A couple of observations:
-Product placement started as the intentional presence of recognizable items in the background or in an actor's hands, now it's beginning to control the actual dialogue. As far as I am concerned, there is no end in sight. No amount of promotion is too much. Expect for the entire show to be based around a product before too long.
-Note how soap opera viewers are guinea pigs for this type of advertising. It is not popularly understood that the limits of consumer acceptance are actually tested. Companies will test different versions of a product to see how far they can go in limiting features (so that they can be sold as premium services) before people revolt. So it's not the best product at the lowest cost. It's the most profit maximization keyed to the limits of consumer acceptance.
January 13, 2005
MS Unable to Develop Consumer Friendly Products
I've said it before, I'll say it again: Microsoft is not in a position to create consumer-oriented products because the company is too tied to the advertising industry. Remember how long it took Microsoft to create reasonable cookie handling tools in IE? Remember how long it took Microsoft to block popups in IE? Both delays are the result of the company being too tied to advertising revenue. They don't want to give consumers the tools they need to make the web friendlier.
In today's Wall Street Journal, Walt Mossberg reveals the newest insult to our privacy brought to us by Microsoft. Unlike all the other spyware programs out there, Microsoft's one does not eliminate third-party tracking cookies. Now, why would Microsoft do that? It's because Microsoft's software is designed for advertisers, not for you.
The software offers two kinds of scans: a quick, five-minute version, and a longer version that took about half an hour on my test machine. But the scans missed some spyware found by Spy Sweeper. In particular, Microsoft missed "tracking cookies," small files deposited by Web companies, often without your knowledge or permission, that track your online activities. The Microsoft program deliberately doesn't look for these. Microsoft officials say they are concerned that some legitimate cookies, such as those that store Web-site login information, could be unfairly labeled as spyware. They promise to add tracking-cookie detection in the future.
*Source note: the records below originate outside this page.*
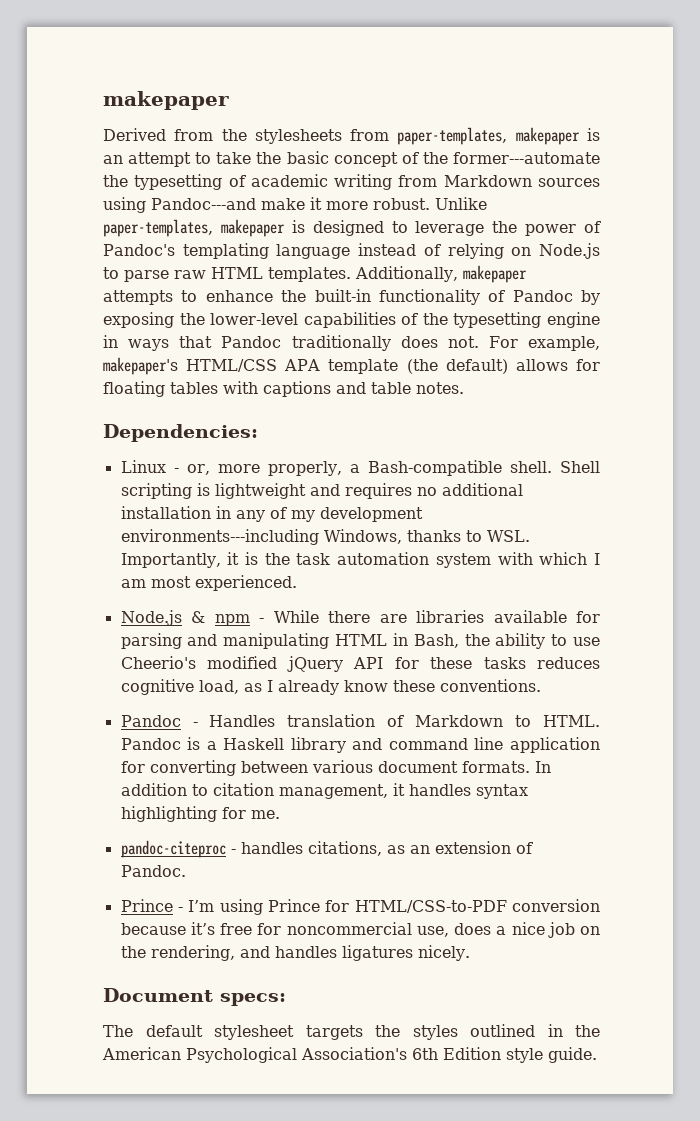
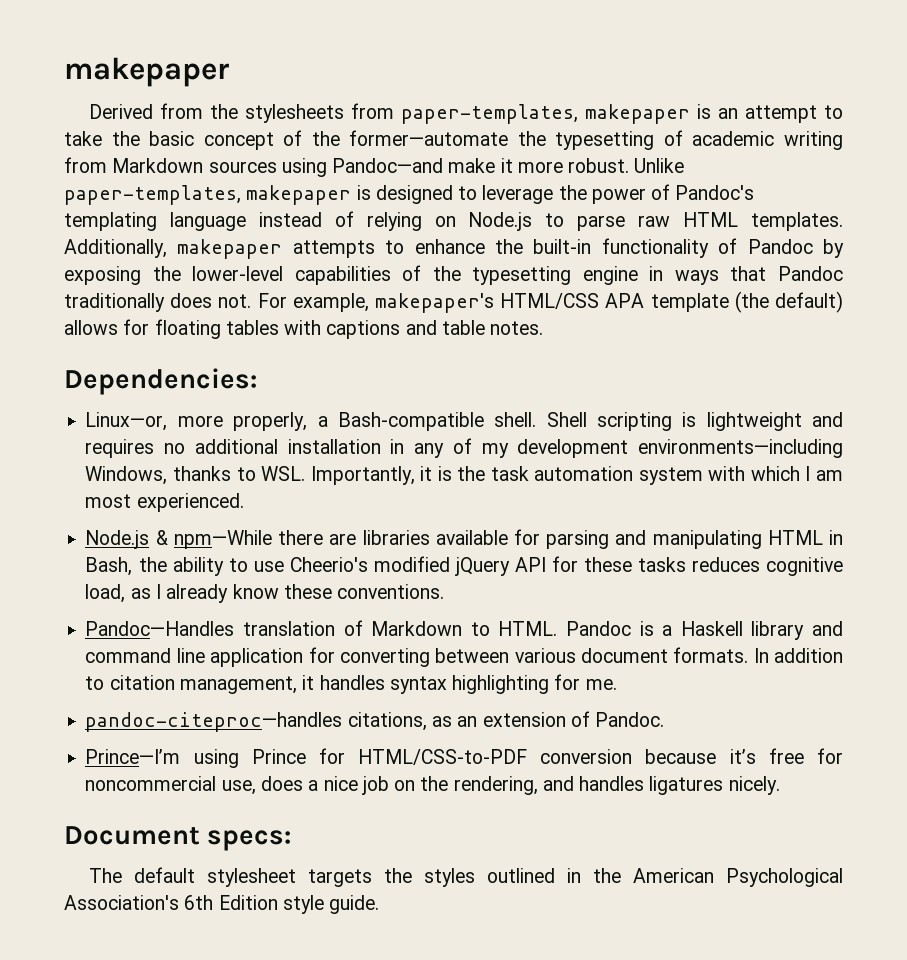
- Derived from the stylesheets from paper-templates, makepaper is an attempt to take the basic concept of the former---automate the typesetting of academic writing from Markdown sources using Pandoc---and make it more robust.
+ Derived from the stylesheets from paper-templates, makepaper is an attempt to take the basic concept of the former—automate the typesetting of academic writing from Markdown sources using Pandoc—and make it more robust.
- Linux - or, more properly, a Bash-compatible shell.
+ Linux—or, more properly, a Bash-compatible shell.
- Shell scripting is lightweight and requires no additional installation in any of my development environments---including Windows, thanks to WSL. Importantly, it is the task automation system with which I am most experienced.
+ Shell scripting is lightweight and requires no additional installation in any of my development environments—including Windows, thanks to WSL. Importantly, it is the task automation system with which I am most experienced.
- Node.js & npm - While there are libraries available for parsing and manipulating HTML in Bash, the ability to use Cheerio's modified jQuery API for these tasks reduces cognitive load, as I already know these conventions.
+ Node.js & npm—While there are libraries available for parsing and manipulating HTML in Bash, the ability to use Cheerio's modified jQuery API for these tasks reduces cognitive load, as I already know these conventions.
- Pandoc - Handles translation of Markdown to HTML.
+ Pandoc—Handles translation of Markdown to HTML.
- pandoc-citeproc - handles citations, as an extension of Pandoc.
+ pandoc-citeproc—handles citations, as an extension of Pandoc.
- Prince - I’m using Prince for HTML/CSS-to-PDF conversion because it’s free for noncommercial use, does a nice job on the rendering, and handles ligatures nicely.
+ Prince—I’m using Prince for HTML/CSS-to-PDF conversion because it’s free for noncommercial use, does a nice job on the rendering, and handles ligatures nicely.

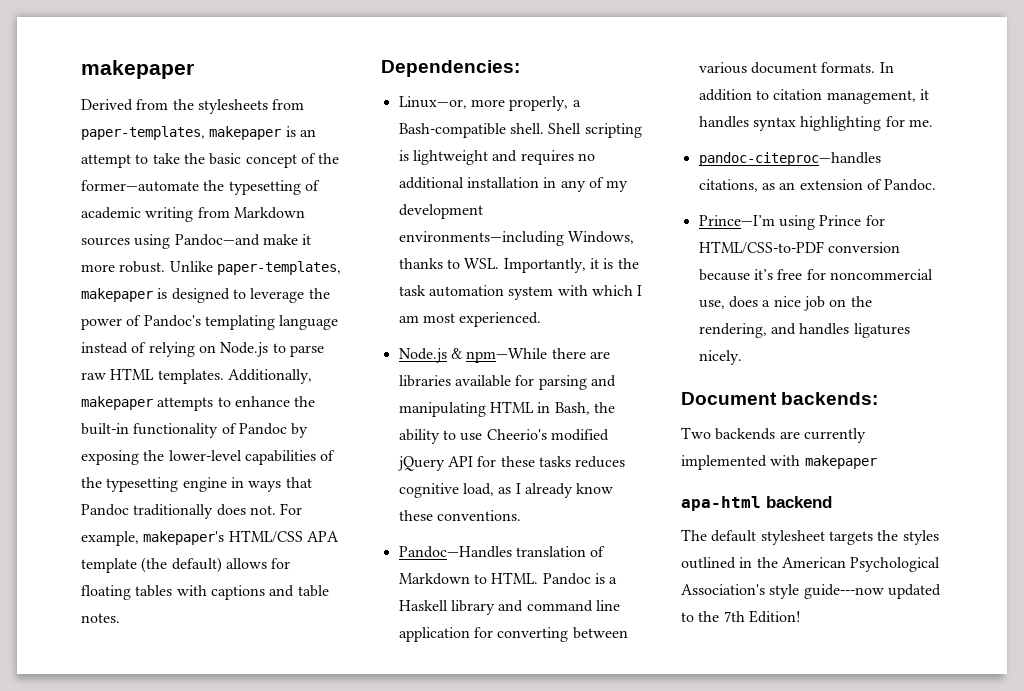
- Document specs:
+ Document backends:
+ Two backends are currently implemented with makepaper
+ apa-html backend
- The default stylesheet targets the styles outlined in the American Psychological Association's 6th Edition style guide.
+ The default stylesheet targets the styles outlined in the American Psychological Association's style guide---now updated to the 7th Edition!

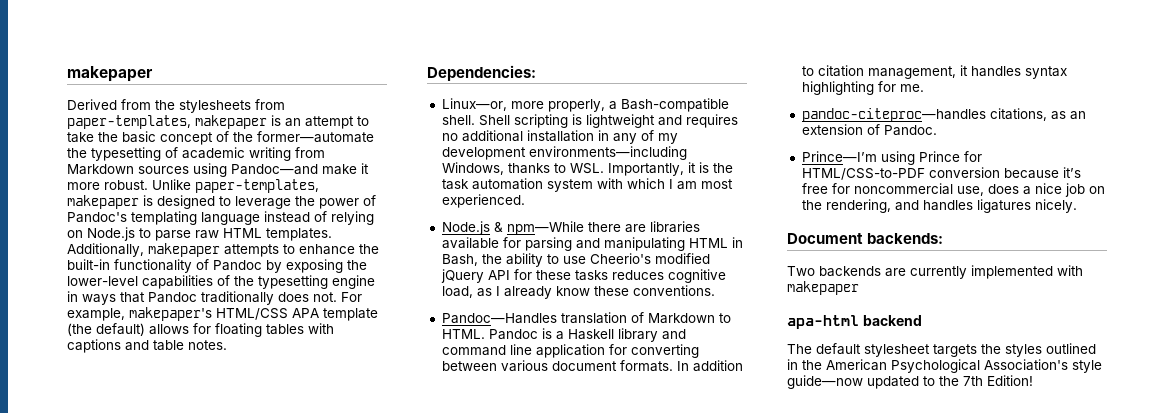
- The default stylesheet targets the styles outlined in the American Psychological Association's style guide---now updated to the 7th Edition!
+ The default stylesheet targets the styles outlined in the American Psychological Association's style guide—now updated to the 7th Edition!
Even worse is the way the program handles another spyware problem,
the hijacking of Web-browser home pages and search pages. This is a spyware technique in which the home and search pages in a Web browser are replaced by pages selected by a spyware company, and it's nearly impossible for a user to restore his or her own selections.
The usual way of handling this, with programs like Spy Sweeper, is to detect the page changes and to restore the user's original choices. But the Microsoft program tries to replace the spyware pages with home and search pages from MSN, Microsoft's own online service. This smacks of the same kind of coercion the spyware authors are using.
Microsoft insists it isn't trying to drive people to MSN. It says it can't tell if a user's own choice of a home or search page was "secure," so it defaults to setting the home and search pages to a site it knows is secure, its own MSN site. But the user's choice should rule here, not Microsoft's...
It's good that Microsoft is finally offering users tools to protect their Windows computers. But it's going to have to do much better, and it's going to have to avoid the perception that it's using security as a tool to promote or favor its own products.
January 11, 2005
Radio Attacks XM, Sirius
The Washington Post reports that traditional terrestrial radio stations are attacking satellite radio companies XM and Sirius.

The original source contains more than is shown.